Yeah, different from Prop1 where the Spin runtime environment was always there first, as part of the ROM boot code.

JRetSapDoog · 2021-07-05 06:57

Thanks, folks.

By the way, the reason that I got to thinking about this is kind of weird and tricky to explain (and the "Why?" is mostly just as a learning step, not as something that is needed, per se). I wanted to try a little experiment. I wanted to see if I could have a cog with a Spin2 interpreter (let's assume that it's a cog other than cog 0) load an image of a program (say something short and simple that just toggles an LED) back into the hub and later cog 0, the image being stored as data in the hub but as a part of the object for the program being run by that cog.

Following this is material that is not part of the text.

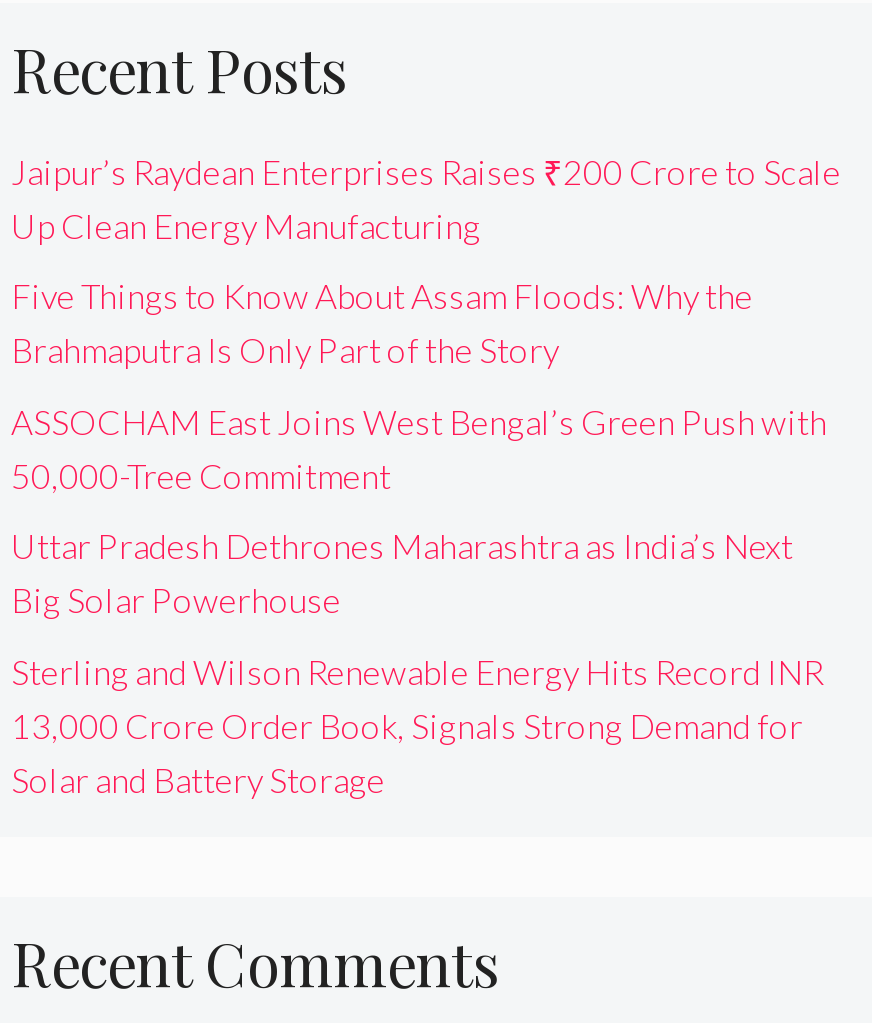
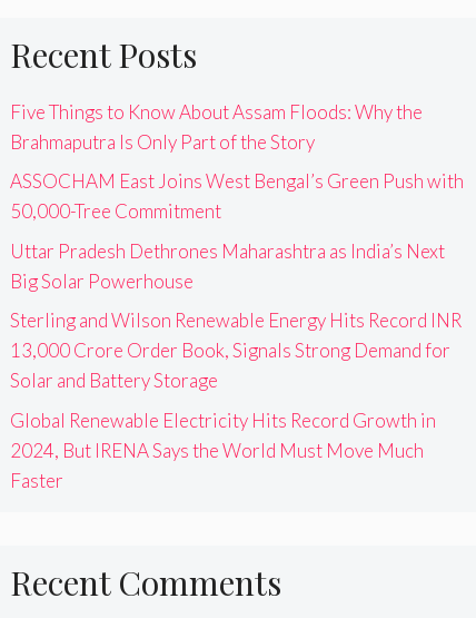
[11,151,841,247] Jaipur’s Raydean Enterprises Raises ₹200 Crore to Scale | Up Clean Energy Manufacturing -> none
moved [11,276,827,801] -> [10,100,464,392]: Five Things to Know About Assam Floods: Why the | Brahmaputra Is Only Part of the Story | ASSOCHAM East Joins West Bengal’s Green Push with | ... | 13,000 Crore Order Book, Signals Strong Demand for | Solar and Battery Storage
none -> [10,409,436,492] Global Renewable Electricity Hits Record Growth in | 2024, But IRENA Says the World Must Move Much | Faster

That is, I wondered if I could save the binary for such a (short) program and then include that data in an object to be launched into a cog. Yes, obviously, that's all possible. But then I'd have that cog (not cog 0) move up that image from wherever it was in the hub to the start of the hub (I assume that I can use bytemove to do that as long as I don't overwrite anything before it has been moved). So that would get that image into position just like the original program didn't exist (though remnants would be left higher up in the hub). And having done that, I then wondered if I could load the interpreter portion of that image into cog 0 and kick it off and then have the cog stop itself.

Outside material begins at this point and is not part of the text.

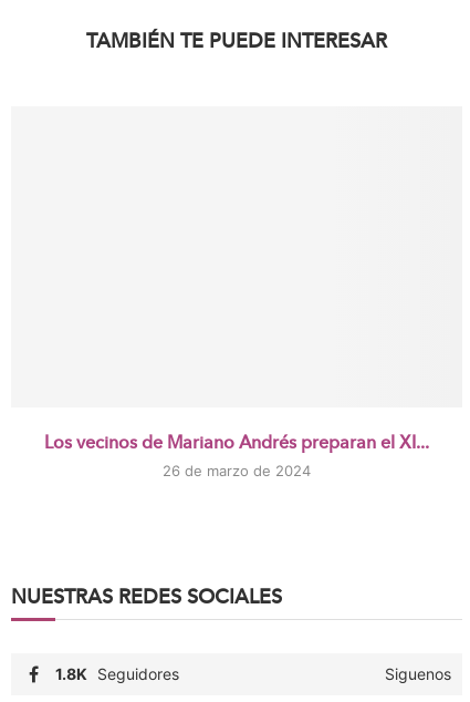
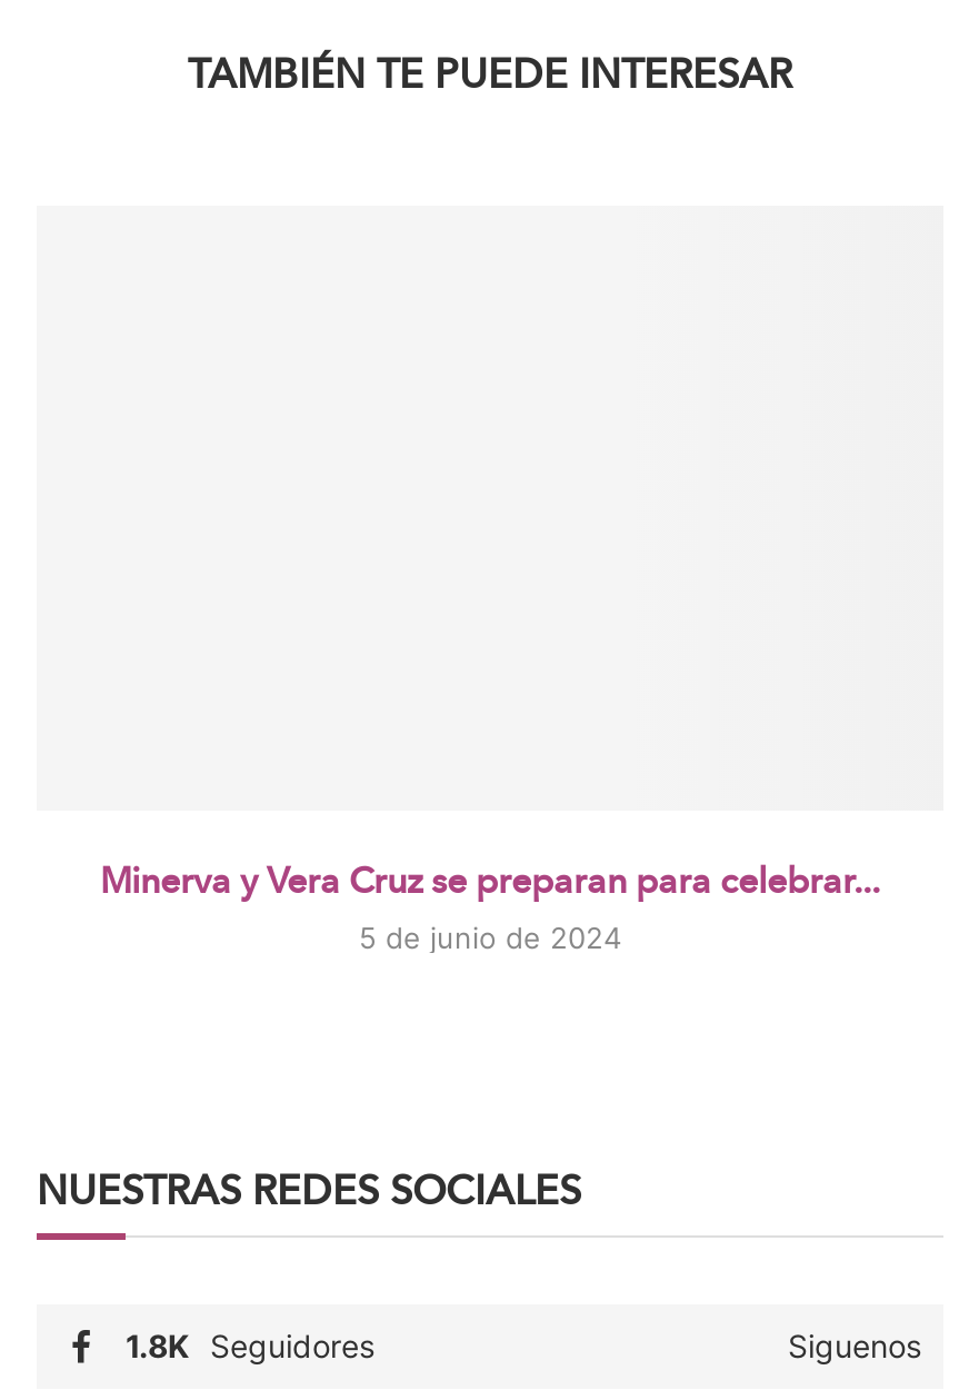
[44,432,429,453] Los vecinos de Mariano Andrés preparan el XI... -> [100,860,880,902] Minerva y Vera Cruz se preparan para celebrar...
[163,462,311,480] 26 de marzo de 2024 -> [359,920,621,956] 5 de junio de 2024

So that's why I wanted to know if the data (hex) image we see in the Prop Tool loads into the hub verbatim starting from $0. I'm not sure that that was answered above, but I think that that is the case. But when it comes to loading a Spin2 interpreter into cog 0, I now see that it is not as straightforward as just copying some portion of that hub image into a cog (since, for example, the first portion of a Spin2 interpreter cog is available to the user--for inline assembly or whatever, I guess). So what portion of the hub image needs to be moved into a cog to have a working interpreter and where to move it (and whether in cog RAM or LUT), I know not. Maybe it's simply moving one chunk here or perhaps one chunk here and another there, but I don't know. Plus, it's likely that some of the RAM and LUT that are not loaded need to be cleared (assuming that everything is not overwritten when moving in the interpreter code).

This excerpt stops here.